# DATASET RECORDS
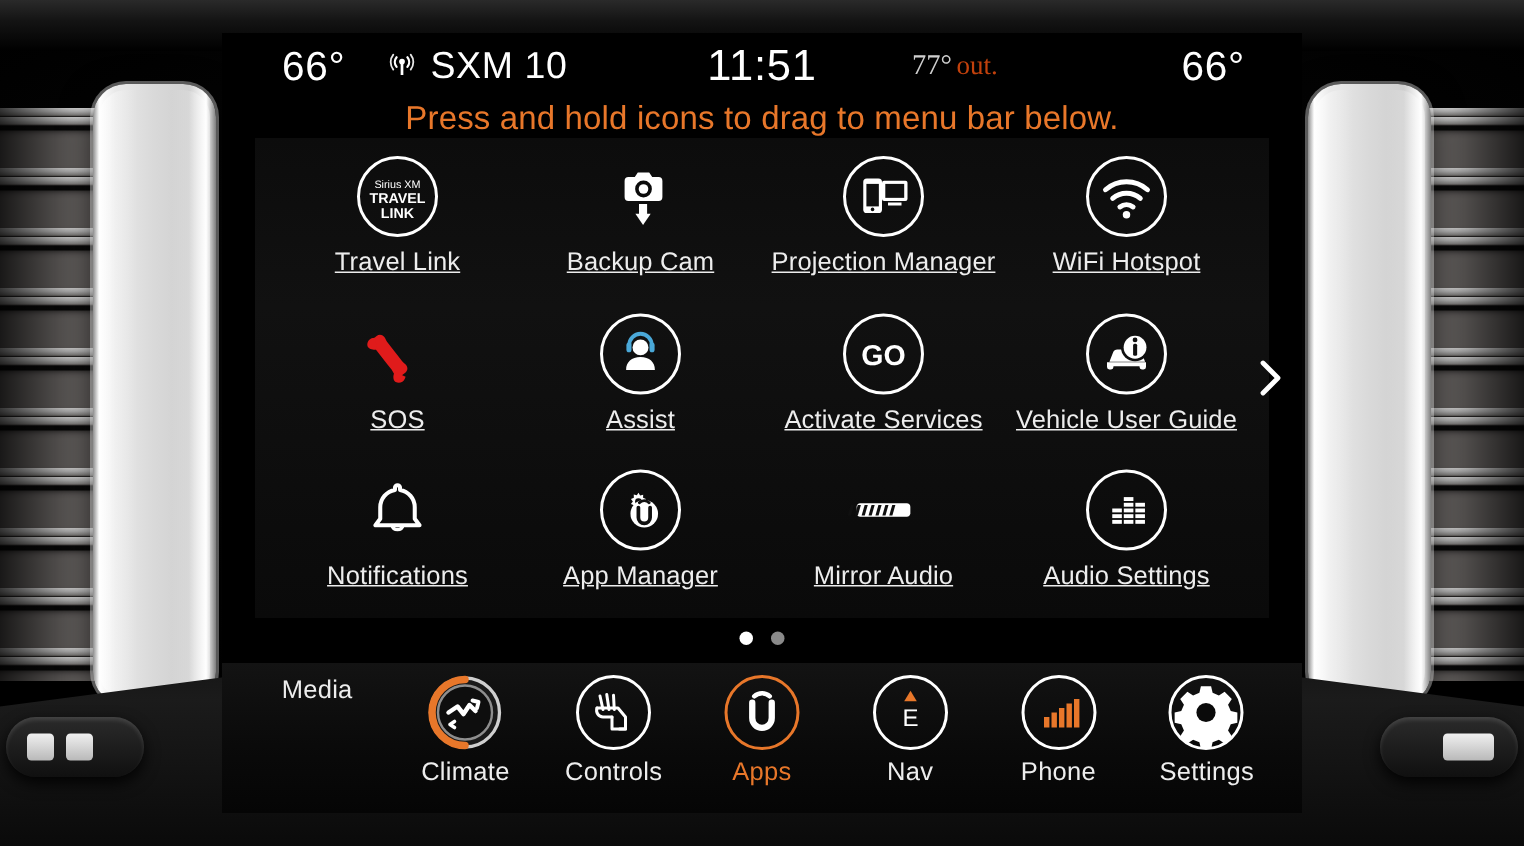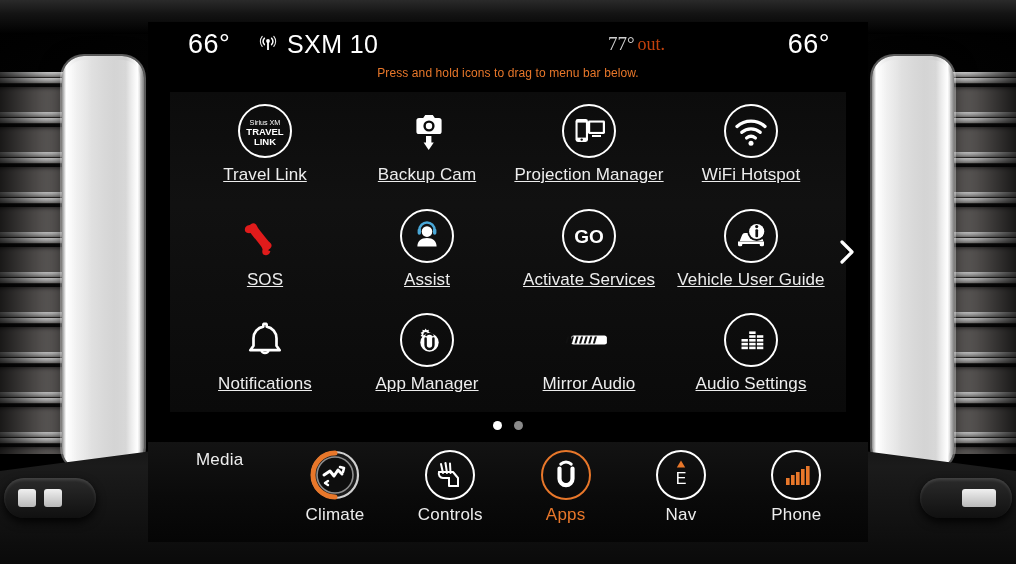--- a/index.html
+++ b/index.html
@@ -285,6 +285,7 @@
         <span class="label">SXM 10</span>
       </div>
 
+      <div class="clock">11:51</div>
 
       <div class="outside">
         <span class="deg">77°</span>

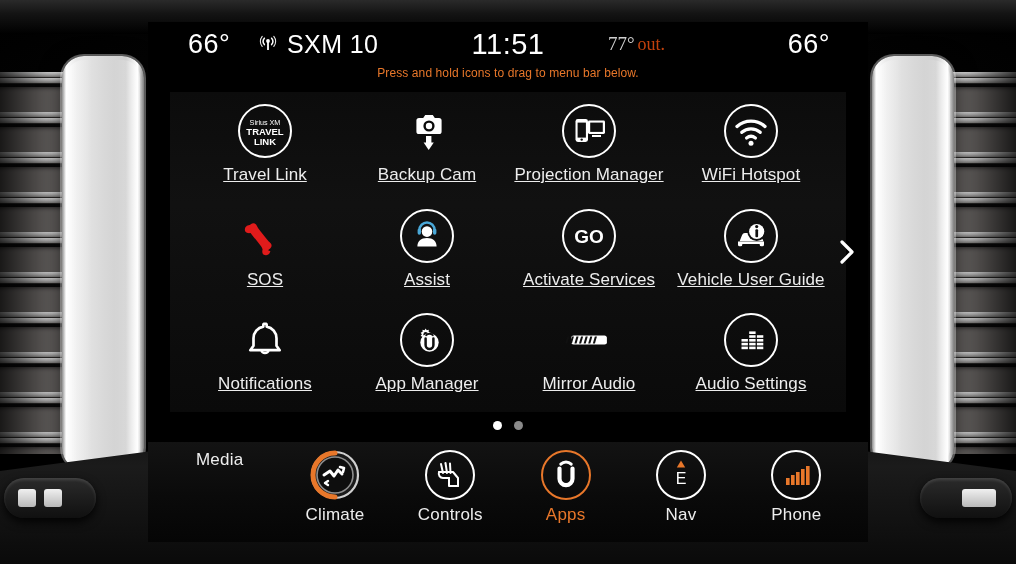--- a/index.html
+++ b/index.html
@@ -111,7 +111,7 @@
 
   .banner{
     position:absolute; top:44px; left:0; right:0;
-    text-align:center; color:#e8772a; font-size:12px; letter-spacing:.1px;
+    text-align:center; color:#e8772a; font-size:22px; letter-spacing:.1px;
   }
 
   

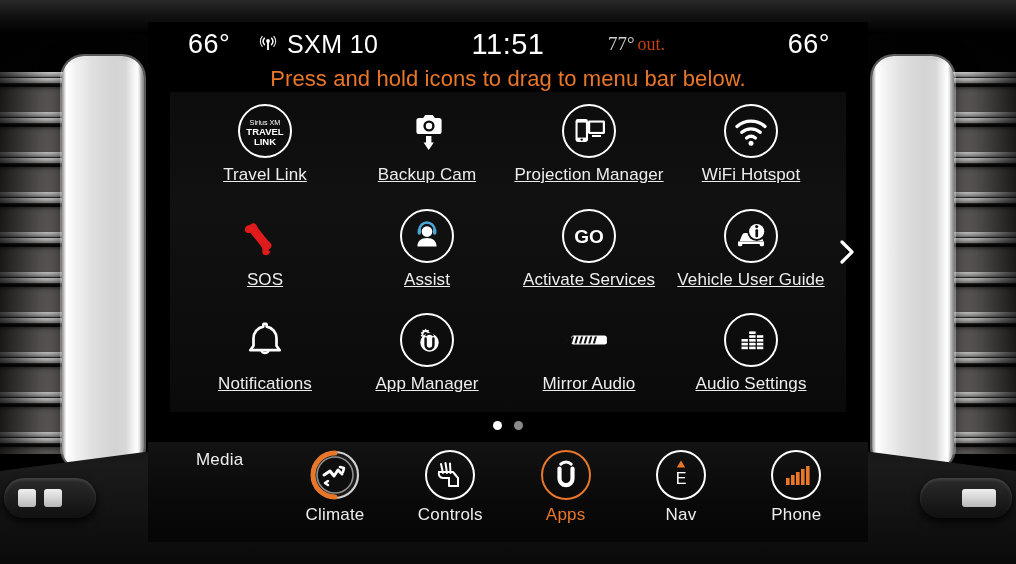--- a/index.html
+++ b/index.html
@@ -561,6 +561,18 @@
         <div class="mlabel">Phone</div>
       </div>
 
+      <div class="mitem">
+        <div class="mglyph">
+          <div class="mring"></div>
+          <svg width="50" height="50" viewBox="0 0 50 50">
+            <g transform="translate(25,25)">
+              <path d="M-3.4 -17.5h6.8l1 4.4 4.2 1.8 3.8-2.5 4.8 4.8-2.5 3.8 1.8 4.2 4.4 1v6.8l-4.4 1-1.8 4.2 2.5 3.8-4.8 4.8-3.8-2.5-4.2 1.8-1 4.4h-6.8l-1-4.4-4.2-1.8-3.8 2.5-4.8-4.8 2.5-3.8-1.8-4.2-4.4-1v-6.8l4.4-1 1.8-4.2-2.5-3.8 4.8-4.8 3.8 2.5 4.2-1.8z" fill="#fff"></path>
+              <circle cx="0" cy="0" r="6.4" fill="#0a0a0a"></circle>
+            </g>
+          </svg>
+        </div>
+        <div class="mlabel">Settings</div>
+      </div>
 
     </div>
   </div>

# EXERCISE PROMPT
Please find the lines in the data that contain the word "spacing" and copy them.

# RESULT
-    text-align:center; color:#e8772a; font-size:12px; letter-spacing:.1px;
+    text-align:center; color:#e8772a; font-size:22px; letter-spacing:.1px;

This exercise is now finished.